Scan the data below for the string "Tears". Copy every line where it appears.

Image comparison data
*** Begin section ***

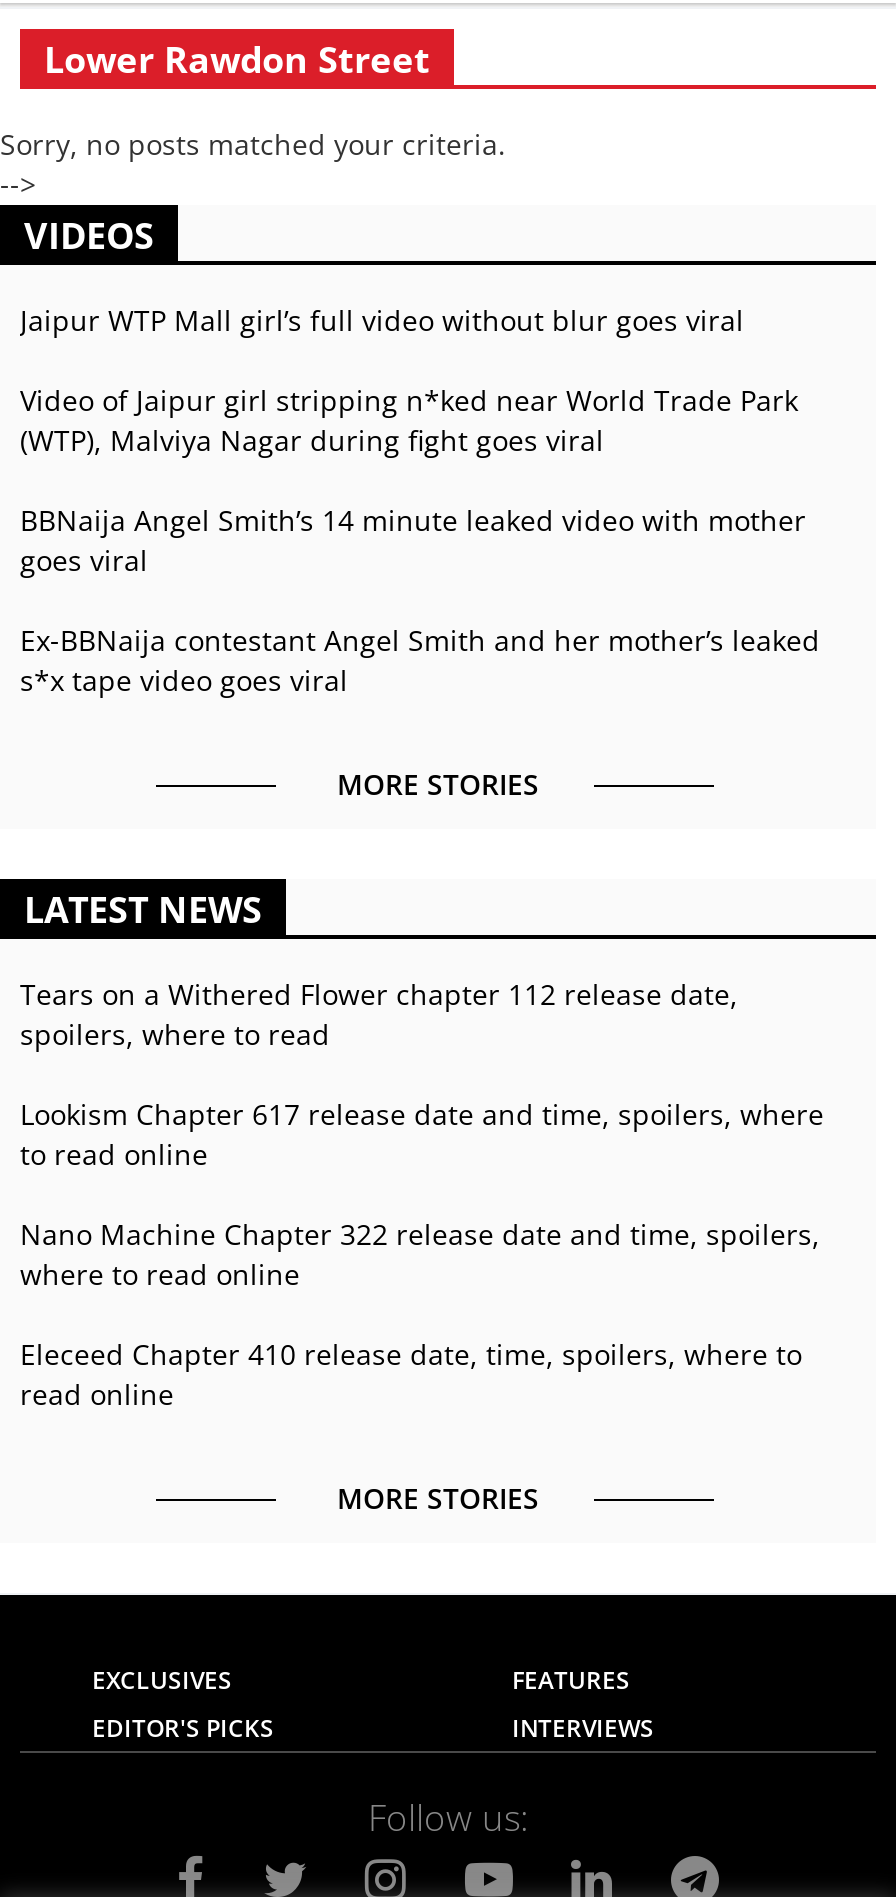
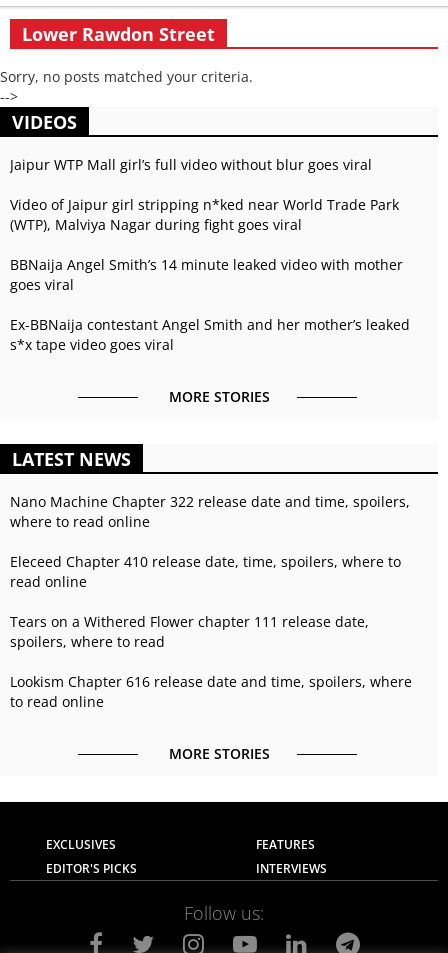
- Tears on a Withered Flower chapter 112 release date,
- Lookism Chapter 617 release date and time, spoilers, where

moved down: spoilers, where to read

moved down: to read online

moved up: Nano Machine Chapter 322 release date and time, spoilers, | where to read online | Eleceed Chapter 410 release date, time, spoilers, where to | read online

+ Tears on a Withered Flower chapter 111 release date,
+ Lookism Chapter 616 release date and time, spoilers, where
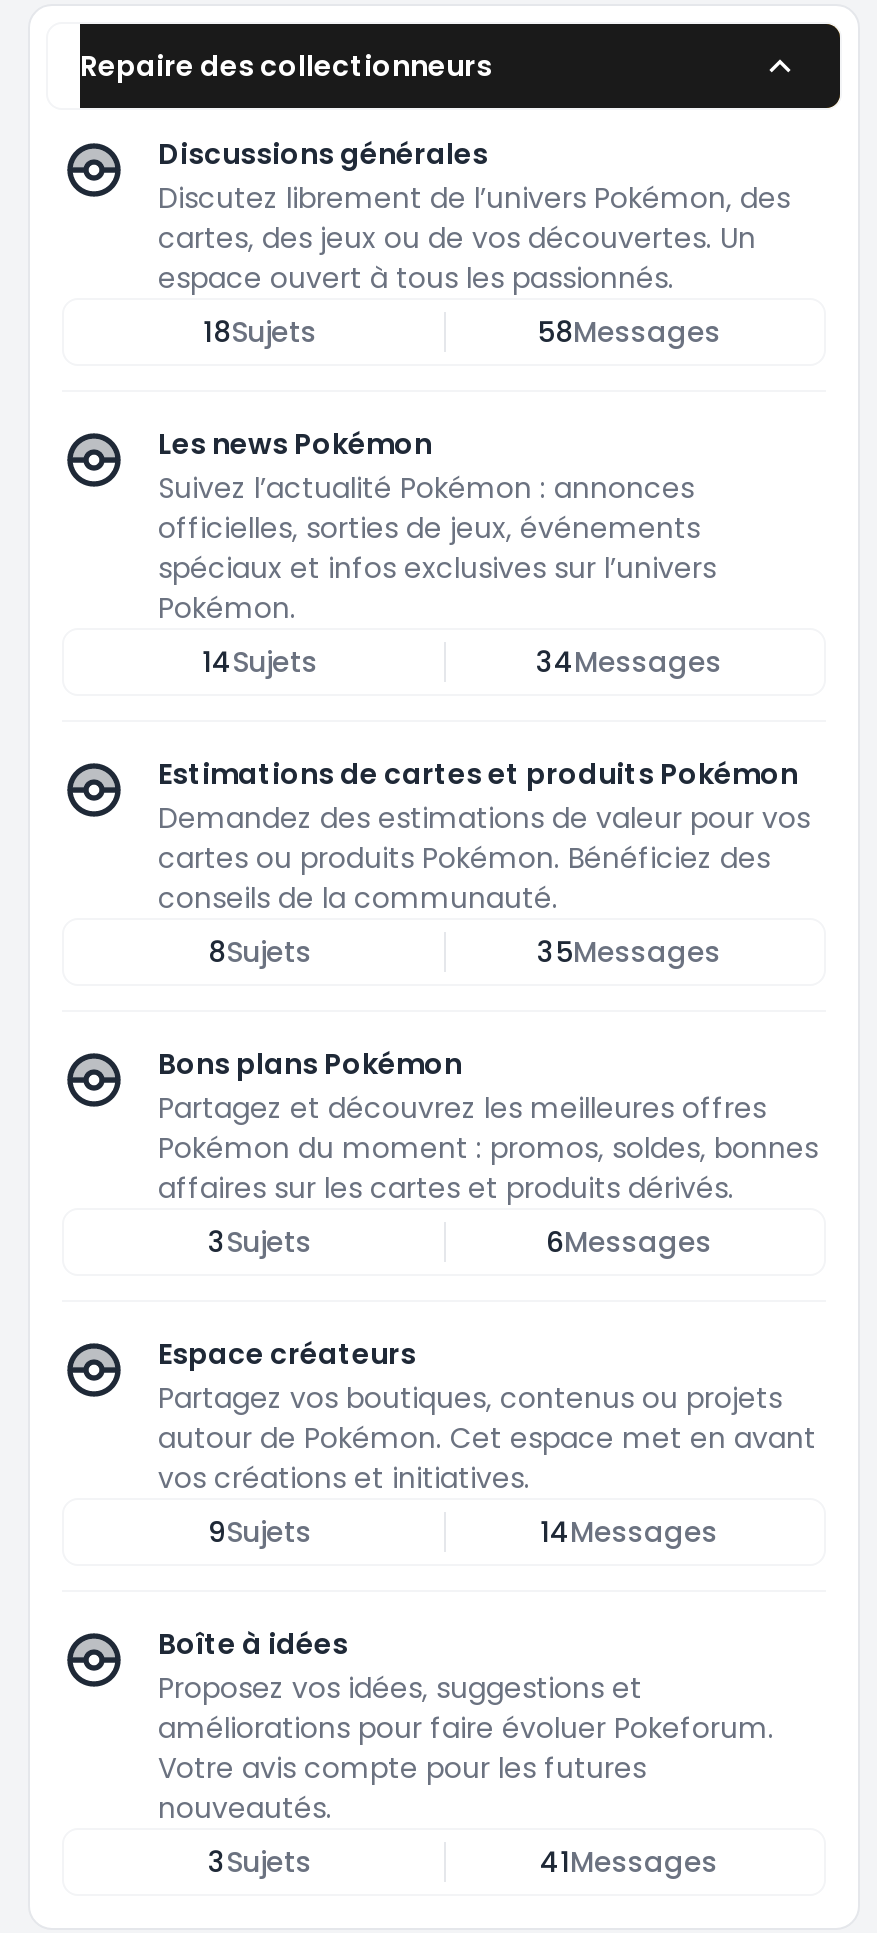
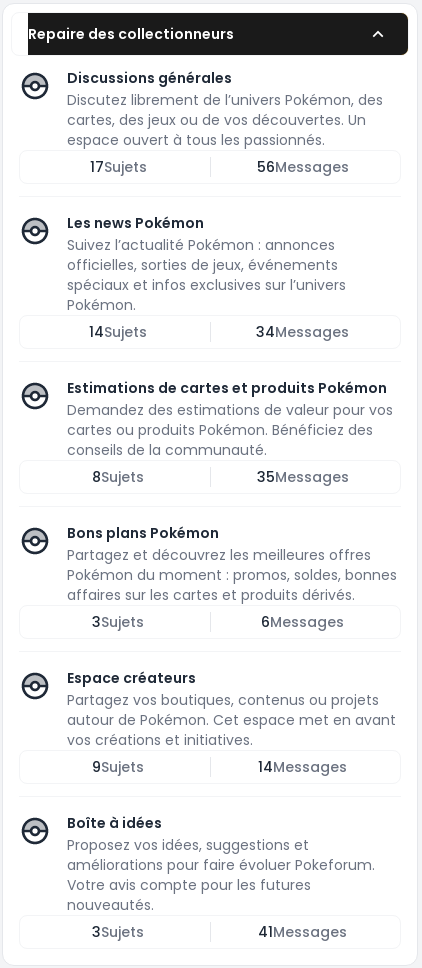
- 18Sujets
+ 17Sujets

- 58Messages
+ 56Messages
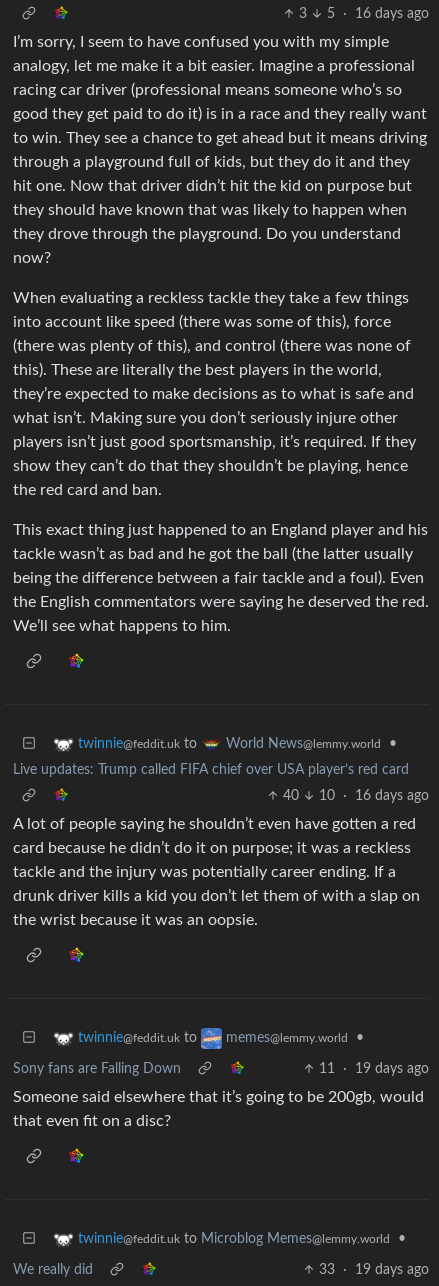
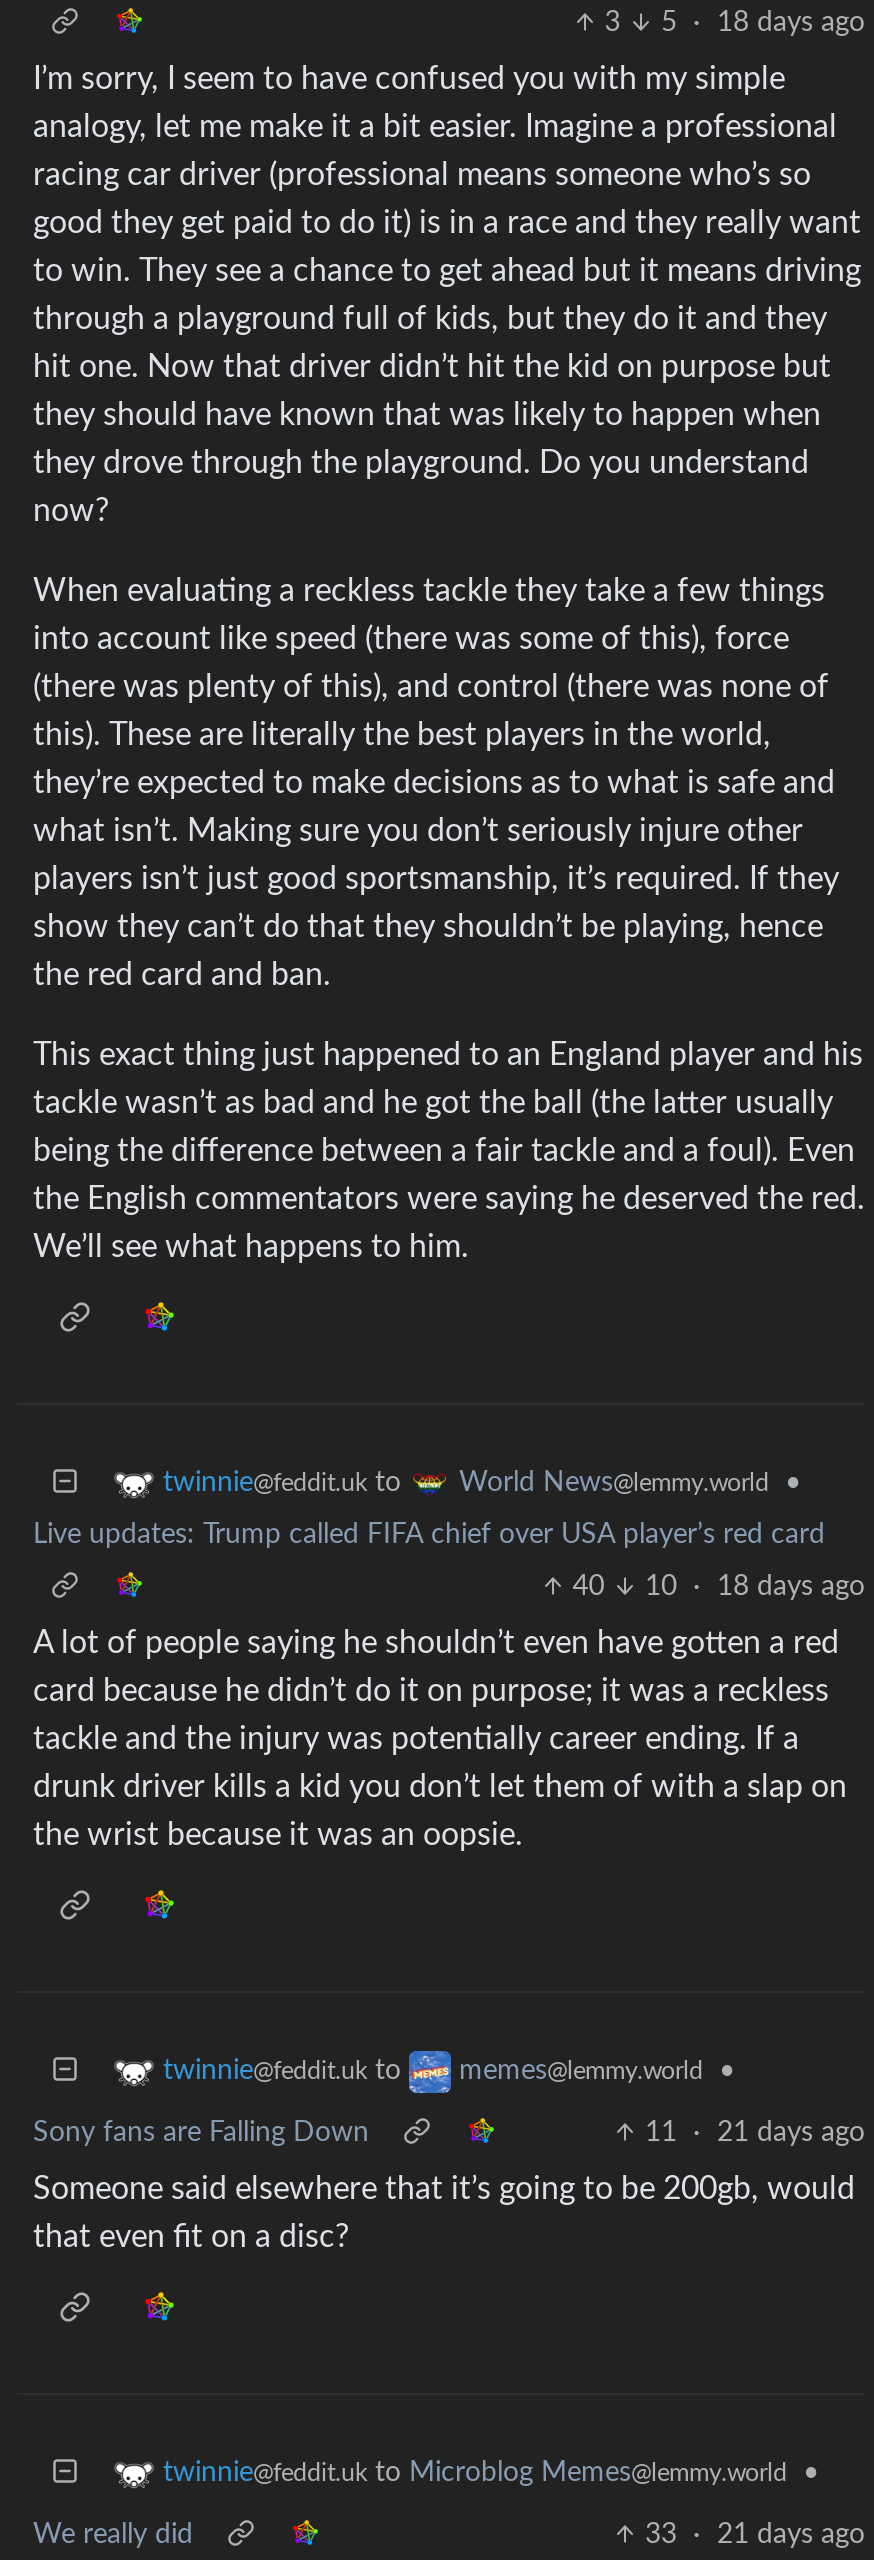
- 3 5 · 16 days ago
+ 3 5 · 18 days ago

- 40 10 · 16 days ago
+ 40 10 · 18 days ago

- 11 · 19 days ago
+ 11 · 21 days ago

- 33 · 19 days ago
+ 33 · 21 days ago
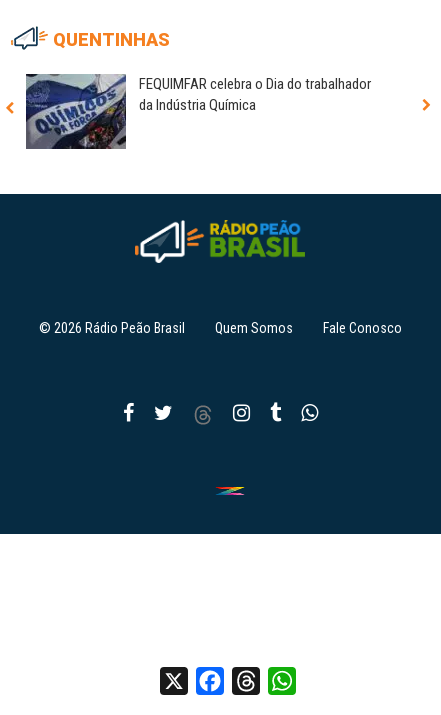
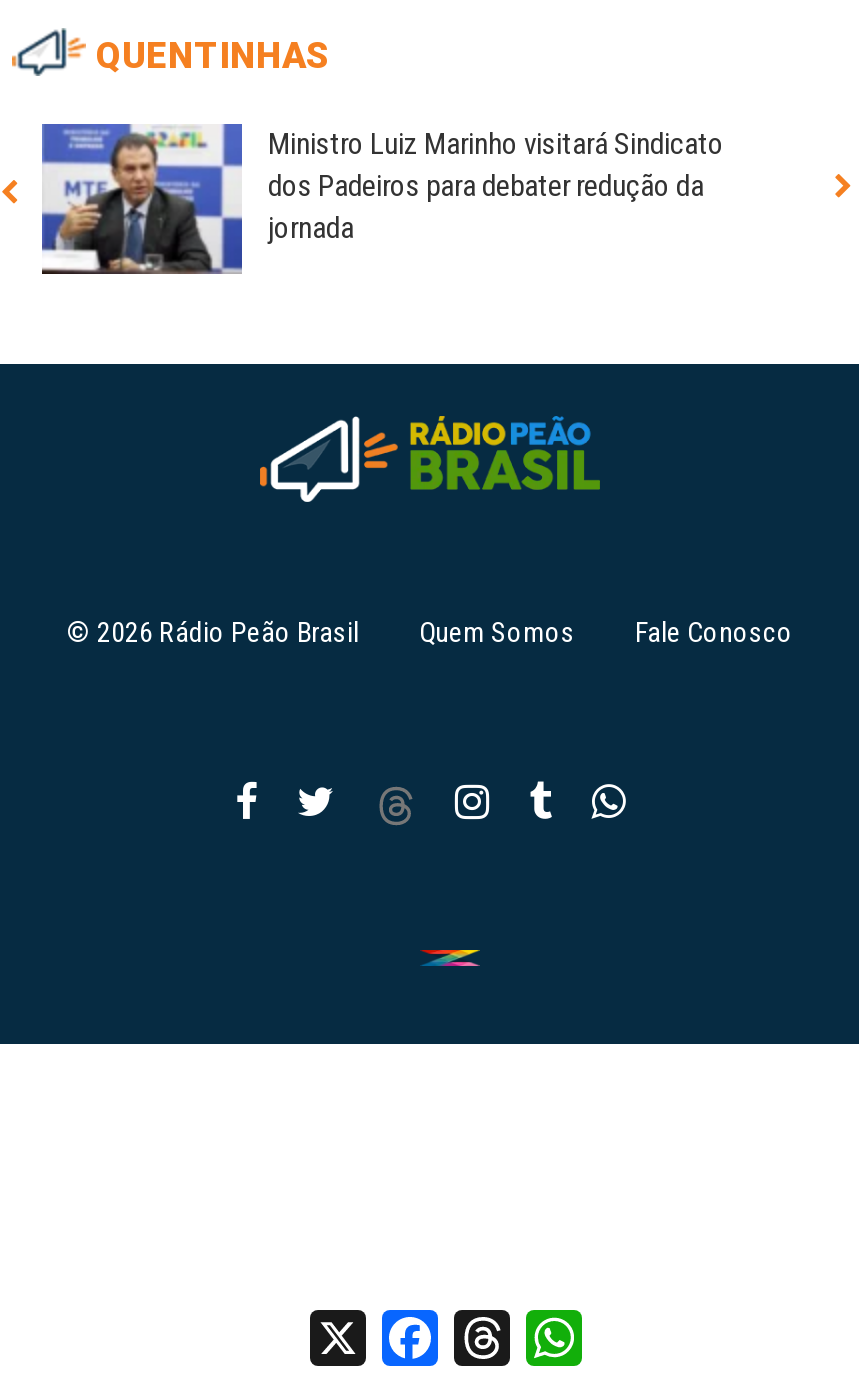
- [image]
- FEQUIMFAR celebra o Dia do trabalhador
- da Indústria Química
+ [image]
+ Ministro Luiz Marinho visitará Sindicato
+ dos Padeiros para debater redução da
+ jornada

*** End section ***

RESPONSE BELOW:
- Tears on a Withered Flower chapter 112 release date,
+ Tears on a Withered Flower chapter 111 release date,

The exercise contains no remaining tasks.